• _What is being asked_: Wherever the word "began" appears in a line of the records, copy that line.

══════════════════════════════

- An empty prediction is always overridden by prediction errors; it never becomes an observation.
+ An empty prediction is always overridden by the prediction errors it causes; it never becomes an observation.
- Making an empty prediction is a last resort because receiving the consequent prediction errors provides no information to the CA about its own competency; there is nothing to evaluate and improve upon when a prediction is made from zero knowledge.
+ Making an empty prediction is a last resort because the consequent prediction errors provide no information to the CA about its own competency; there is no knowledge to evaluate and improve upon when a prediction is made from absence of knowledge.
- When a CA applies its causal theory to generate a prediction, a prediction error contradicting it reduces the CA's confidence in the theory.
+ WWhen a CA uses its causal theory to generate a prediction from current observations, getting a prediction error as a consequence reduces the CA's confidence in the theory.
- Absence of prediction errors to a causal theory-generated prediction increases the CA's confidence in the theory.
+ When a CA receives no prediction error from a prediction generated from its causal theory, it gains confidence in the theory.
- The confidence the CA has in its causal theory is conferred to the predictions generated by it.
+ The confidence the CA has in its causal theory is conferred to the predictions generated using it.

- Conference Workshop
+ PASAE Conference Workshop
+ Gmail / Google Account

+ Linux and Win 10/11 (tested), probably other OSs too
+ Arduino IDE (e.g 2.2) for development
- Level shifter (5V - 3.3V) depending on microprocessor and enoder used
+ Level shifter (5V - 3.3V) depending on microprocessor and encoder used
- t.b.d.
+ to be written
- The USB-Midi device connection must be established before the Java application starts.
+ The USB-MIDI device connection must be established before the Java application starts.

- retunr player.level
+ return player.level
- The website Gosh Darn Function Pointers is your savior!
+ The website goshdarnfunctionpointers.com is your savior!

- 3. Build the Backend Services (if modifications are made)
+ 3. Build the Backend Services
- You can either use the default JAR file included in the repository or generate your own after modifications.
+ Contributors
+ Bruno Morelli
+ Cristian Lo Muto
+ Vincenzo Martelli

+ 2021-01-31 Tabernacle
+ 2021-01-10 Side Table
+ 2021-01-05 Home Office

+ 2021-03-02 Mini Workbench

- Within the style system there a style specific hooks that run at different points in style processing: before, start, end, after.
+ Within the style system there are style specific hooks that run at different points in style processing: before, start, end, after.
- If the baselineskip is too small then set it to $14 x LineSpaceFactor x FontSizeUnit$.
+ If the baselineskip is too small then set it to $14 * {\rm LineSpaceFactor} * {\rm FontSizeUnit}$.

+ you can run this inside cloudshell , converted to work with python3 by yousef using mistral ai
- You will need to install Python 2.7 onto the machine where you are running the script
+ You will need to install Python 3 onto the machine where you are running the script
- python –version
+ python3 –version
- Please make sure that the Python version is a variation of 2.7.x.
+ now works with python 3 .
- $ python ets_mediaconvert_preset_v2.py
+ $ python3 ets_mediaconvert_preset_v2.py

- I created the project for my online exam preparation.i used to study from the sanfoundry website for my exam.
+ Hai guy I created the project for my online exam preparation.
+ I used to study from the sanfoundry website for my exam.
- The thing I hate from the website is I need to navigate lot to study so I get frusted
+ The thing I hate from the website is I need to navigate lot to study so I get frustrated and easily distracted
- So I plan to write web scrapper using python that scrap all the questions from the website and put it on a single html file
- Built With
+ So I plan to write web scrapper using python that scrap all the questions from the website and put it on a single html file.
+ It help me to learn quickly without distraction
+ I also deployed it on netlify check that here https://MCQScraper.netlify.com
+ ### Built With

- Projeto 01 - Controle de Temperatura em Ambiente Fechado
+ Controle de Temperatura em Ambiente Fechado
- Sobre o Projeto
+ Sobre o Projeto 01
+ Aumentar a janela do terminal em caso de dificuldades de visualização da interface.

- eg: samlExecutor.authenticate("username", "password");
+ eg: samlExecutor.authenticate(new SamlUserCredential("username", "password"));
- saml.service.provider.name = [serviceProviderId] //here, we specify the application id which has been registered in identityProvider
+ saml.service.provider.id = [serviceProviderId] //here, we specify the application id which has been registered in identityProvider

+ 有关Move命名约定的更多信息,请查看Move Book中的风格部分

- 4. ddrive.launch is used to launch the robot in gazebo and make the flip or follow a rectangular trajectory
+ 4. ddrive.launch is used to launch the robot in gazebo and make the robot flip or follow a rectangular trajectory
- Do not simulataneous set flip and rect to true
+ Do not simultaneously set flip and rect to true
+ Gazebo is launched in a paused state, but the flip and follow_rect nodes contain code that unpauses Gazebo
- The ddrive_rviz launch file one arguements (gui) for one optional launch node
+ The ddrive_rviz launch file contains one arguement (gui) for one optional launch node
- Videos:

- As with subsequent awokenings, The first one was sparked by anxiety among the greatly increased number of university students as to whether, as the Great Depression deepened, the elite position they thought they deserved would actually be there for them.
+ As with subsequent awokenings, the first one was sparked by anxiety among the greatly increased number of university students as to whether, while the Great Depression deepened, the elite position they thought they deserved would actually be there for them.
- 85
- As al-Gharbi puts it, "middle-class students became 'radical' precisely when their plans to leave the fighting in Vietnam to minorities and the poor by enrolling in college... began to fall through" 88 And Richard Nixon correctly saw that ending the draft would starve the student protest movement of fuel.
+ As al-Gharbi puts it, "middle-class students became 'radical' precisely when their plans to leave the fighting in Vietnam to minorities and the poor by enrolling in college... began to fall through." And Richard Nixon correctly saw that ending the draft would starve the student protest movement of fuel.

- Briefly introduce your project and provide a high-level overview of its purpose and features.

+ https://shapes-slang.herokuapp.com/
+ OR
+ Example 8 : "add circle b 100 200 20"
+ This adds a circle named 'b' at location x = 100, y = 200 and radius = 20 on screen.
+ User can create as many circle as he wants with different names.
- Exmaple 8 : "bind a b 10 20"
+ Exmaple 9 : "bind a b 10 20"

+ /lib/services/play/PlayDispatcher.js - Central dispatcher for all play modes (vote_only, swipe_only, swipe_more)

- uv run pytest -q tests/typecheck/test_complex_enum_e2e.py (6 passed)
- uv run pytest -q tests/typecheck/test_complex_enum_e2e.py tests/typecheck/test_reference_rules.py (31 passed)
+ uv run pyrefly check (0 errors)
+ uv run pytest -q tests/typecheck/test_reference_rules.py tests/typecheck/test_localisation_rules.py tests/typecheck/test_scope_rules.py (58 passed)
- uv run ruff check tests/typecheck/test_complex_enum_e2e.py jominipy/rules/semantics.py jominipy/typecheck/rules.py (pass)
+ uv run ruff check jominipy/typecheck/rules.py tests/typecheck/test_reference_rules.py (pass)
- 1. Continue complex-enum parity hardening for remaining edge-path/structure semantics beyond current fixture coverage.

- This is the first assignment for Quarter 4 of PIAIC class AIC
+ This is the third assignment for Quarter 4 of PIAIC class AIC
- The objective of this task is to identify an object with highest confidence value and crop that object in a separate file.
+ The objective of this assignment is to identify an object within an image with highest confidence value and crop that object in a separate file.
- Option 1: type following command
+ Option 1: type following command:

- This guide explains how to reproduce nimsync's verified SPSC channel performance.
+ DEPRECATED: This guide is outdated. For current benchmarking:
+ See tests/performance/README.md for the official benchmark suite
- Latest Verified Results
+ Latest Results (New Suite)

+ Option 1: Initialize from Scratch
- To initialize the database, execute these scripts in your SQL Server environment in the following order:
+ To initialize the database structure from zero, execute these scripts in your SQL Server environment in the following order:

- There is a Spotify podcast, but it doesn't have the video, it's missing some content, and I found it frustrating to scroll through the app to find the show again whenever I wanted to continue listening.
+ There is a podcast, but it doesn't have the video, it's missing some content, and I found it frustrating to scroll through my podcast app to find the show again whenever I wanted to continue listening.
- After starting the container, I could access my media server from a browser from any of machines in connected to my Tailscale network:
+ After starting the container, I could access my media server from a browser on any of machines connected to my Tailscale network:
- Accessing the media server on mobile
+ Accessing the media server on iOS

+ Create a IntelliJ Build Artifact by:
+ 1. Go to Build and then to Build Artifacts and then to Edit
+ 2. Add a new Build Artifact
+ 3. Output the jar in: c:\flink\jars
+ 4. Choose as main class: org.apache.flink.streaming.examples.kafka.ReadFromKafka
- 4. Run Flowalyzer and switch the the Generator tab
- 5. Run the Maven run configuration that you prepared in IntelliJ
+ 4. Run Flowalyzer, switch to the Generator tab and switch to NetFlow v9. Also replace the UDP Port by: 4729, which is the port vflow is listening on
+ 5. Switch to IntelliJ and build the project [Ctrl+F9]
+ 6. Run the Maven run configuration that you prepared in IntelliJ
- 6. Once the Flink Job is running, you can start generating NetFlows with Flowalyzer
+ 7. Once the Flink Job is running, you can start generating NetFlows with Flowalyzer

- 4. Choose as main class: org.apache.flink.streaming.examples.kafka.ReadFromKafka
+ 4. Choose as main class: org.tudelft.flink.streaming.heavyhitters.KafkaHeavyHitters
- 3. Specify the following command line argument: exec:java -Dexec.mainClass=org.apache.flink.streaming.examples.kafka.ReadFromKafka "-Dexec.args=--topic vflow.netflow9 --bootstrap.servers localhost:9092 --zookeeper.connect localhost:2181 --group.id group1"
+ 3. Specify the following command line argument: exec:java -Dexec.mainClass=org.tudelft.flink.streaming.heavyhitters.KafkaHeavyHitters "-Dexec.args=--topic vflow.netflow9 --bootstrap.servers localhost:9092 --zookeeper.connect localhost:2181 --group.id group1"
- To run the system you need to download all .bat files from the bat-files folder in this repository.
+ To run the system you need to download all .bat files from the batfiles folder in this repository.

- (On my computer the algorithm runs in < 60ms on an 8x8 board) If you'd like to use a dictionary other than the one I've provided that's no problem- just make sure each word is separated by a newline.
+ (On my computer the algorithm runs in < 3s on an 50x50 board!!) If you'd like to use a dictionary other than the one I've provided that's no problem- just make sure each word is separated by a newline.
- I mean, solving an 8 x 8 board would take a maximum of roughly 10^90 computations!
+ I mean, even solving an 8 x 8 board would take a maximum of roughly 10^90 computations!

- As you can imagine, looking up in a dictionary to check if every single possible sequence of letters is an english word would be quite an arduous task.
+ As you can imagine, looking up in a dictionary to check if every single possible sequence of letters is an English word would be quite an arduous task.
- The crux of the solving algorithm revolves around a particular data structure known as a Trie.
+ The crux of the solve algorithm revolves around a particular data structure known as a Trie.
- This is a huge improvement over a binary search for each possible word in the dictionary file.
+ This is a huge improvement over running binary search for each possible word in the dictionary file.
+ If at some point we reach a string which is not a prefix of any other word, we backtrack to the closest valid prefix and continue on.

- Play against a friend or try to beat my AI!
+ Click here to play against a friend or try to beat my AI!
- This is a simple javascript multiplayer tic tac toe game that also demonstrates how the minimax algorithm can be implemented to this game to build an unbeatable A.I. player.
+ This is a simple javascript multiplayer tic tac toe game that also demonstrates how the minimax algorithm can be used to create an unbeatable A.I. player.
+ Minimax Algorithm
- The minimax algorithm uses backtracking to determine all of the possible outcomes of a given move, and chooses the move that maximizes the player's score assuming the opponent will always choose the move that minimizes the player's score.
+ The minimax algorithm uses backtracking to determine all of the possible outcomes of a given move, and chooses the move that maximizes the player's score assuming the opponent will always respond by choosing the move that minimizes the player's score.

══════════════════════════════

• _Answer to this problem_:
- As al-Gharbi puts it, "middle-class students became 'radical' precisely when their plans to leave the fighting in Vietnam to minorities and the poor by enrolling in college... began to fall through" 88 And Richard Nixon correctly saw that ending the draft would starve the student protest movement of fuel.
+ As al-Gharbi puts it, "middle-class students became 'radical' precisely when their plans to leave the fighting in Vietnam to minorities and the poor by enrolling in college... began to fall through." And Richard Nixon correctly saw that ending the draft would starve the student protest movement of fuel.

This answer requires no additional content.